• _Exercise goal_
Before you reproduce the entries that follow, strip out any image they contain and keep the rest exact.

(Web page edit records)
◆ ◆ ◆ ◆

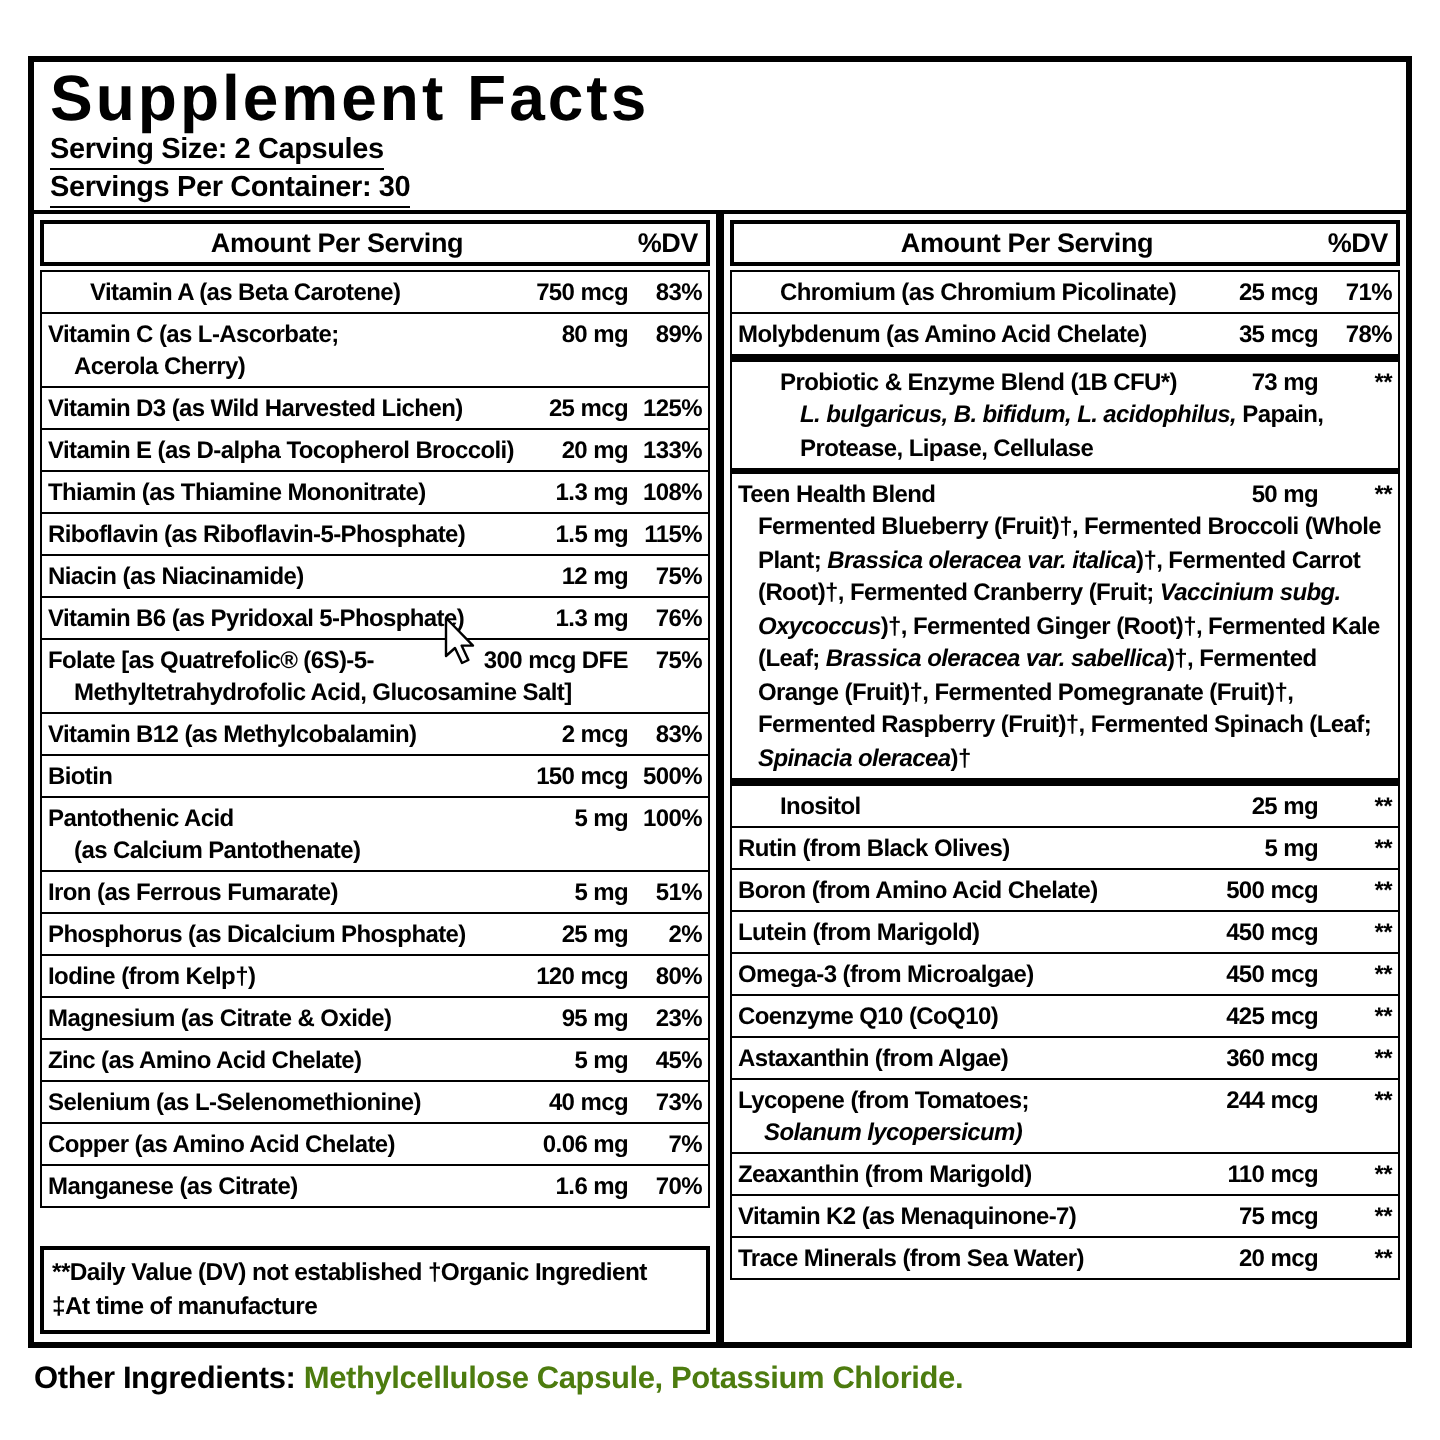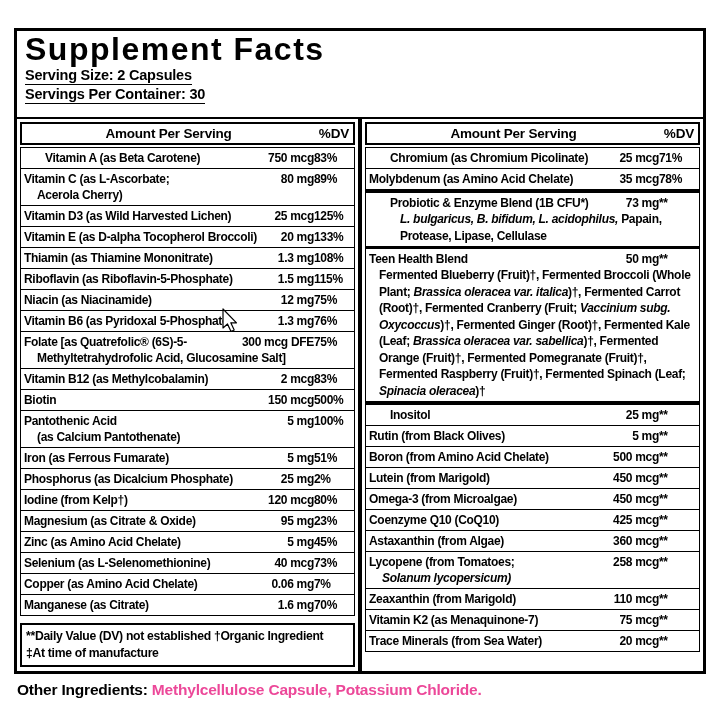--- a/index.html
+++ b/index.html
@@ -6,21 +6,21 @@
   body{
     width:720px;height:720px;position:relative;background:#ffffff;
     font-family:"Liberation Sans", sans-serif;color:#000;
     -webkit-font-smoothing:antialiased;
   }
   .label-box{
     position:absolute;left:14px;top:28px;width:692px;height:646px;
     border:3px solid #000;box-sizing:border-box;background:#fff;
     display:flex;flex-direction:column;
   }
-  .header-zone{padding:1px 8px 0 8px;height:86px;box-sizing:border-box;}
+  .header-zone{padding:1px 8px 0 8px;height:74px;box-sizing:border-box;}
   .title{font-size:32px;font-weight:800;letter-spacing:1.5px;line-height:34px;white-space:nowrap;}
   .serving-line{font-size:14.5px;font-weight:700;line-height:18px;}
   .serving-line span{display:inline-block;border-bottom:1.5px solid #000;letter-spacing:-0.2px;}
   .columns{flex:1;display:flex;border-top:2px solid #000;min-height:0;}
   .col{flex:1;padding:3px 3px 4px 3px;display:flex;flex-direction:column;min-width:0;box-sizing:border-box;}
   .divider{width:4px;background:#000;}
   .col-head{
     border:2px solid #000;display:flex;align-items:center;
     font-weight:700;font-size:13.5px;letter-spacing:-0.2px;
     padding:2px 4px;margin-bottom:2px;
@@ -30,35 +30,35 @@
   .rows{display:flex;flex-direction:column;}
   .row{
     border:1px solid #000;margin-top:-1px;
     padding:2px 3px;font-size:12px;font-weight:700;letter-spacing:-0.3px;line-height:16px;
   }
   .row:first-child{margin-top:0;padding-left:24px;}
   .row.thick{border-top:3px solid #000;}
   .l1{display:flex;}
   .rname{flex:1;padding-right:3px;min-width:0;}
   .ramt{white-space:nowrap;text-align:right;}
-  .rdv{width:37px;text-align:left;white-space:nowrap;}
+  .rdv{width:37px;text-align:right;white-space:nowrap;}
   .l2{padding-left:13px;}
   .it{font-style:italic;}
   .desc{padding-left:10px;line-height:16.5px;}
   .desc i{font-style:italic;}
   .footnote{
     margin-top:auto;border:2px solid #000;
     padding:3px 4px;font-size:12.2px;font-weight:700;letter-spacing:-0.3px;line-height:17px;
   }
   .other{
     position:absolute;left:17px;top:681px;width:690px;
     font-size:15.5px;font-weight:700;letter-spacing:-0.2px;white-space:nowrap;
   }
   .oi-label{color:#000;}
-  .oi-text{color:#ec4899;}
+  .oi-text{color:#4d7c0f;}
   .cursor{position:absolute;left:222px;top:308px;width:18px;height:27px;z-index:10;}
 </style>
 </head>
 <body>
 
 <div class="label-box">
   <div class="header-zone">
     <div class="title">Supplement Facts</div>
     <div class="serving-line"><span>Serving Size: 2 Capsules</span></div>
     <div class="serving-line"><span>Servings Per Container: 30</span></div>
@@ -372,21 +372,21 @@
       <span class="rname">Astaxanthin (from Algae)</span>
       <span class="ramt">360 mcg</span>
       <span class="rdv">**</span>
     </div>
 
   </div>
 
   <div class="row">
     <div class="l1">
       <span class="rname">Lycopene (from Tomatoes;</span>
-      <span class="ramt">258 mcg</span>
+      <span class="ramt">244 mcg</span>
       <span class="rdv">**</span>
     </div>
     <div class="l2">
       <span class="it">Solanum lycopersicum)</span>
     </div>
   </div>
 
   <div class="row">
     <div class="l1">
       <span class="rname">Zeaxanthin (from Marigold)</span>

◆ ◆ ◆ ◆

• _Result_
--- a/index.html
+++ b/index.html
@@ -6,21 +6,21 @@
   body{
     width:720px;height:720px;position:relative;background:#ffffff;
     font-family:"Liberation Sans", sans-serif;color:#000;
     -webkit-font-smoothing:antialiased;
   }
   .label-box{
     position:absolute;left:14px;top:28px;width:692px;height:646px;
     border:3px solid #000;box-sizing:border-box;background:#fff;
     display:flex;flex-direction:column;
   }
-  .header-zone{padding:1px 8px 0 8px;height:86px;box-sizing:border-box;}
+  .header-zone{padding:1px 8px 0 8px;height:74px;box-sizing:border-box;}
   .title{font-size:32px;font-weight:800;letter-spacing:1.5px;line-height:34px;white-space:nowrap;}
   .serving-line{font-size:14.5px;font-weight:700;line-height:18px;}
   .serving-line span{display:inline-block;border-bottom:1.5px solid #000;letter-spacing:-0.2px;}
   .columns{flex:1;display:flex;border-top:2px solid #000;min-height:0;}
   .col{flex:1;padding:3px 3px 4px 3px;display:flex;flex-direction:column;min-width:0;box-sizing:border-box;}
   .divider{width:4px;background:#000;}
   .col-head{
     border:2px solid #000;display:flex;align-items:center;
     font-weight:700;font-size:13.5px;letter-spacing:-0.2px;
     padding:2px 4px;margin-bottom:2px;
@@ -30,35 +30,35 @@
   .rows{display:flex;flex-direction:column;}
   .row{
     border:1px solid #000;margin-top:-1px;
     padding:2px 3px;font-size:12px;font-weight:700;letter-spacing:-0.3px;line-height:16px;
   }
   .row:first-child{margin-top:0;padding-left:24px;}
   .row.thick{border-top:3px solid #000;}
   .l1{display:flex;}
   .rname{flex:1;padding-right:3px;min-width:0;}
   .ramt{white-space:nowrap;text-align:right;}
-  .rdv{width:37px;text-align:left;white-space:nowrap;}
+  .rdv{width:37px;text-align:right;white-space:nowrap;}
   .l2{padding-left:13px;}
   .it{font-style:italic;}
   .desc{padding-left:10px;line-height:16.5px;}
   .desc i{font-style:italic;}
   .footnote{
     margin-top:auto;border:2px solid #000;
     padding:3px 4px;font-size:12.2px;font-weight:700;letter-spacing:-0.3px;line-height:17px;
   }
   .other{
     position:absolute;left:17px;top:681px;width:690px;
     font-size:15.5px;font-weight:700;letter-spacing:-0.2px;white-space:nowrap;
   }
   .oi-label{color:#000;}
-  .oi-text{color:#ec4899;}
+  .oi-text{color:#4d7c0f;}
   .cursor{position:absolute;left:222px;top:308px;width:18px;height:27px;z-index:10;}
 </style>
 </head>
 <body>
 
 <div class="label-box">
   <div class="header-zone">
     <div class="title">Supplement Facts</div>
     <div class="serving-line"><span>Serving Size: 2 Capsules</span></div>
     <div class="serving-line"><span>Servings Per Container: 30</span></div>
@@ -372,21 +372,21 @@
       <span class="rname">Astaxanthin (from Algae)</span>
       <span class="ramt">360 mcg</span>
       <span class="rdv">**</span>
     </div>
 
   </div>
 
   <div class="row">
     <div class="l1">
       <span class="rname">Lycopene (from Tomatoes;</span>
-      <span class="ramt">258 mcg</span>
+      <span class="ramt">244 mcg</span>
       <span class="rdv">**</span>
     </div>
     <div class="l2">
       <span class="it">Solanum lycopersicum)</span>
     </div>
   </div>
 
   <div class="row">
     <div class="l1">
       <span class="rname">Zeaxanthin (from Marigold)</span>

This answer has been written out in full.